再現部:第二主題 - Entreat

EP22 兄妹 - Trio

『契約でもなんでも無いよ、これは私達の意志だから』


 冬が来た。

 と、言っても雪が降ってきた訳でも無く。

 落葉しきった木々を見てそう思うだけだ。

 まぁ季節感を実感出来ることと言えば。

「ただいま……」

「おかえりナズナ」

 期末試験に向けてナズナとモモが苦い顔をしていると言うこと。

 あとは暖房がないと寒い日が出てきたりしたことくらいだろうか。


 ナズナは帰るたび、上着を適当に脱ぎ散らかしソファーにうなだれる。

「おい女子高生」

「いいんだよシオンだから」

 そんな言われ方するだろうと思ってたよ。

 隣で同じように脱ぎ散らかしを重ねてうなだれるモモ。

「おにい、コーヒー……」

 はいはい、とコーヒーを淹れる。

「ナズナも飲む?」

「飲むから作っておいといて……勉強疲れた」

 人数分のコーヒー豆を挽いて、淹れる。

 コーヒーの匂いで二人共脳が目覚めてきたのか、テーブルで待っているのでコーヒーを持っていく。

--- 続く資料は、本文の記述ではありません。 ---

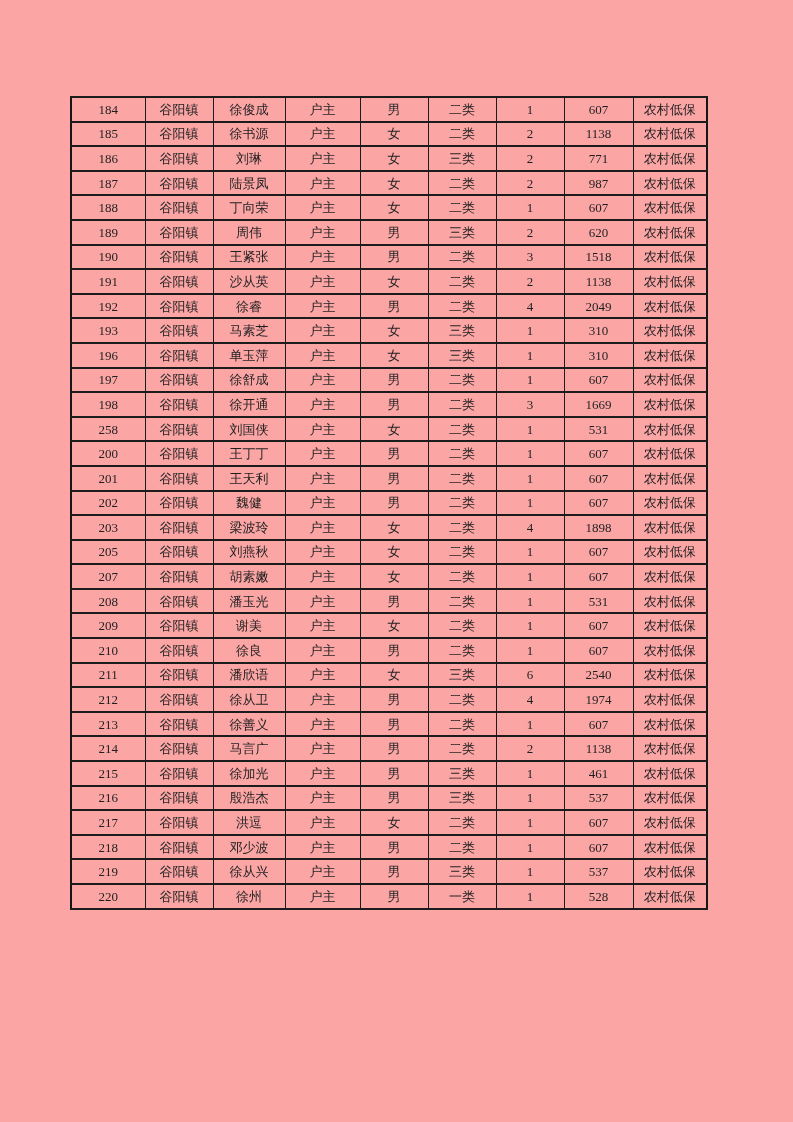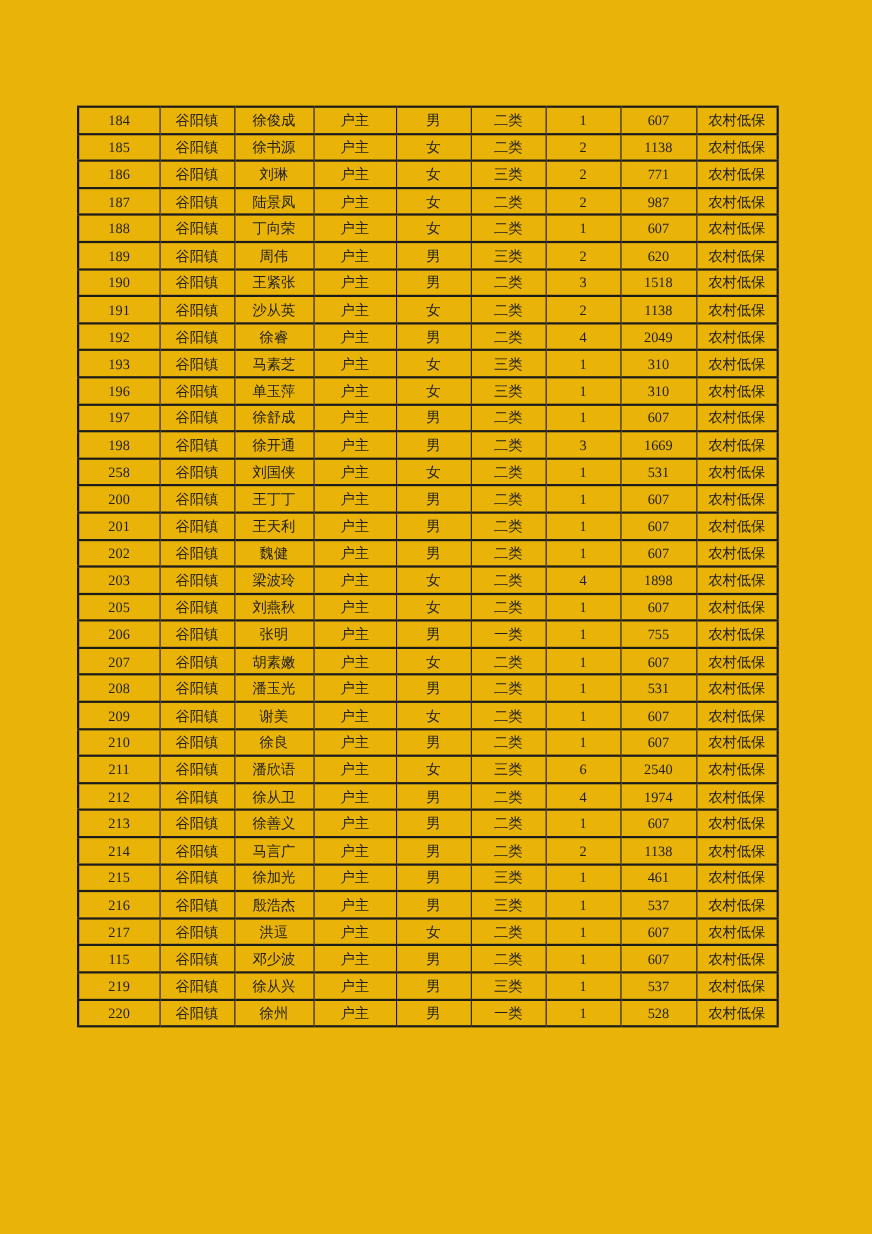--- a/index.html
+++ b/index.html
@@ -11,7 +11,7 @@
     position: relative;
     width: 793px;
     height: 1122px;
-    background: #eab308;
+    background: #fca5a5;
     overflow: hidden;
     font-family: "Liberation Serif", "DejaVu Serif", serif;
   }

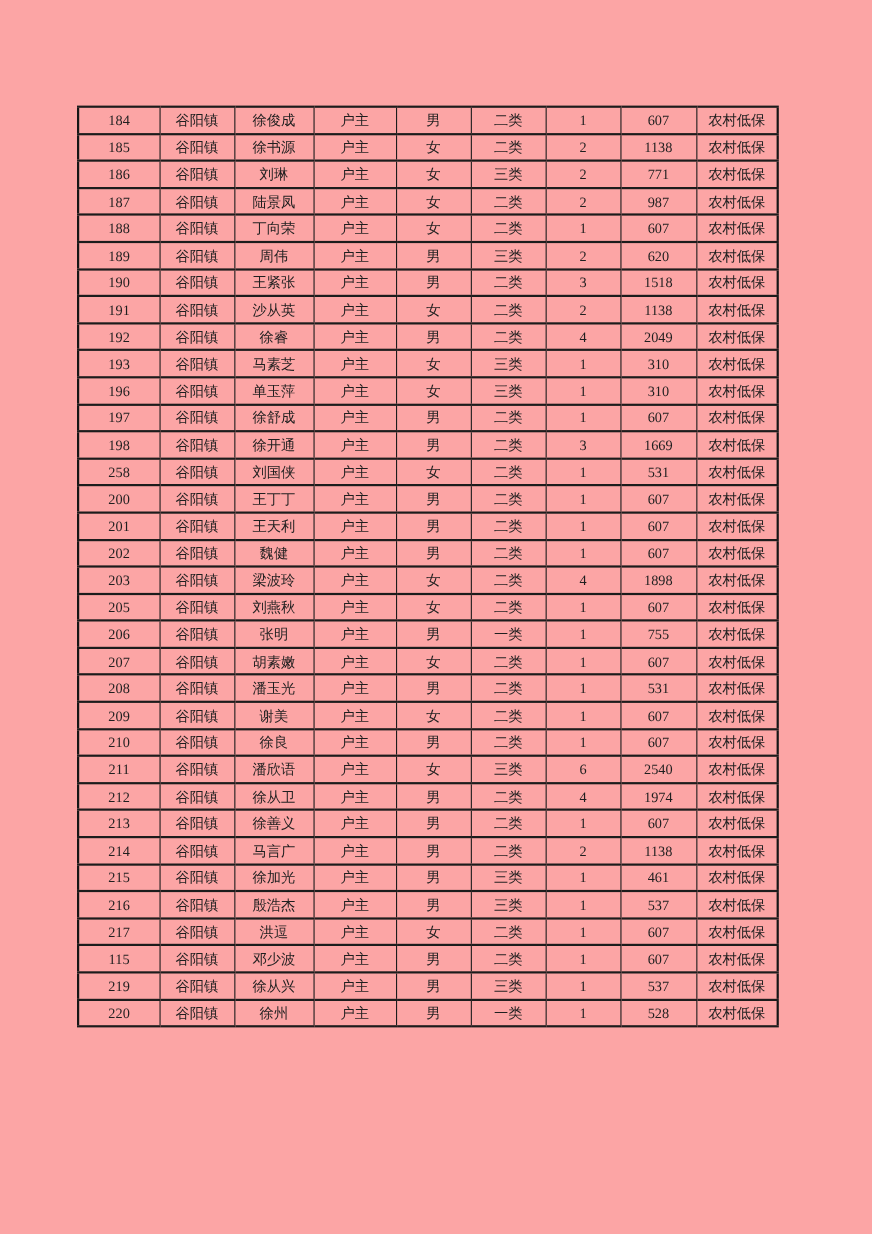--- a/index.html
+++ b/index.html
@@ -266,17 +266,6 @@
           <td>农村低保</td>
         </tr>
         <tr>
-          <td>206</td>
-          <td>谷阳镇</td>
-          <td>张明</td>
-          <td>户主</td>
-          <td>男</td>
-          <td>一类</td>
-          <td>1</td>
-          <td>755</td>
-          <td>农村低保</td>
-        </tr>
-        <tr>
           <td>207</td>
           <td>谷阳镇</td>
           <td>胡素嫩</td>

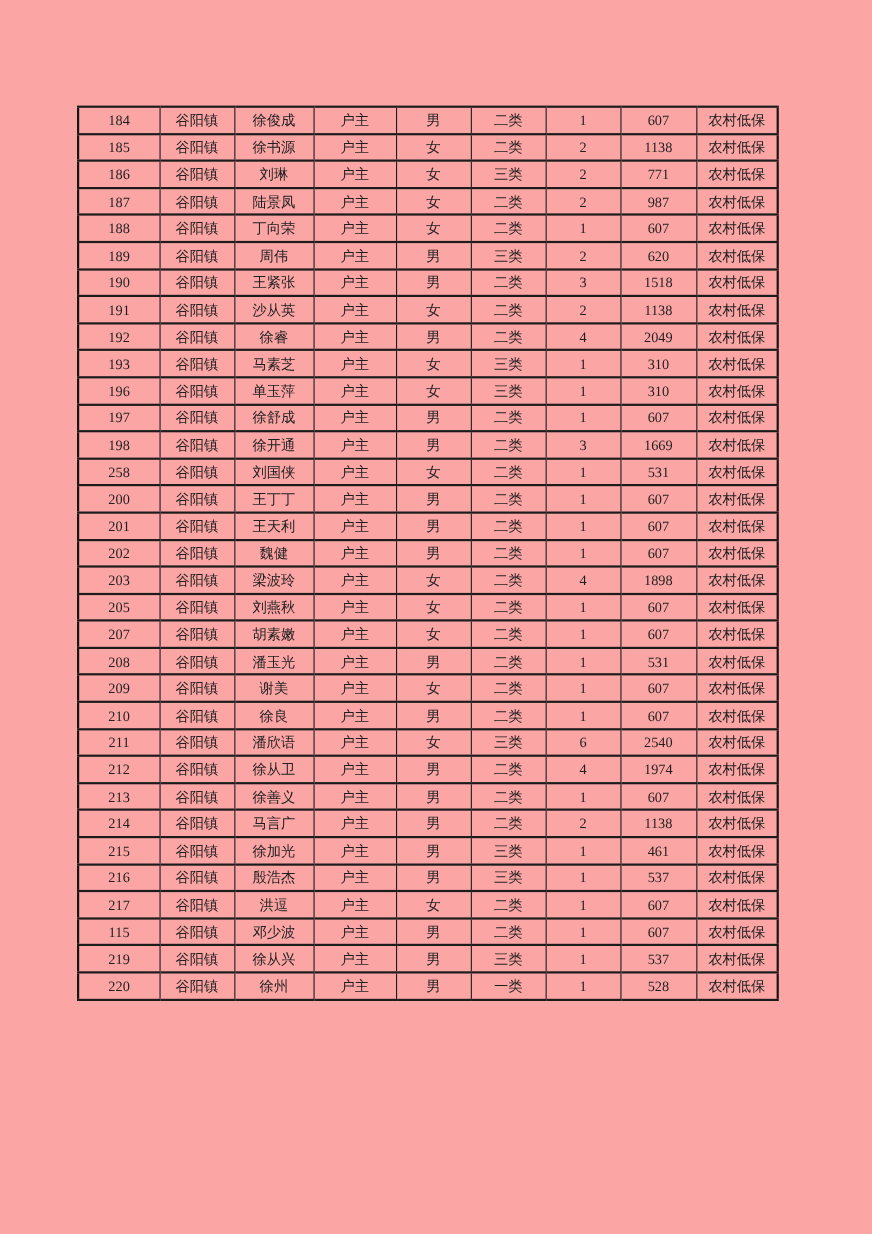--- a/index.html
+++ b/index.html
@@ -387,7 +387,7 @@
           <td>农村低保</td>
         </tr>
         <tr>
-          <td>115</td>
+          <td>218</td>
           <td>谷阳镇</td>
           <td>邓少波</td>
           <td>户主</td>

「はい、砂糖とミルク取っていくるからナズナは待っててね」

「ブラックでも飲めないことは無いけど……助かるよ」

 砂糖とミルクを持ってテーブルに座る。

 ナズナはコーヒーにミルクと何個か砂糖を入れてかき混ぜる。

「正直言って誰よりも早く進路も確定しちゃってるからやる気が無いんだよね、私達」

「事実上内定と言うか、もう働いてるもんなぁ」

 バイトと言うよりはまだお小遣いとしての扱いではあるが、それなりに彼女達も収入がある。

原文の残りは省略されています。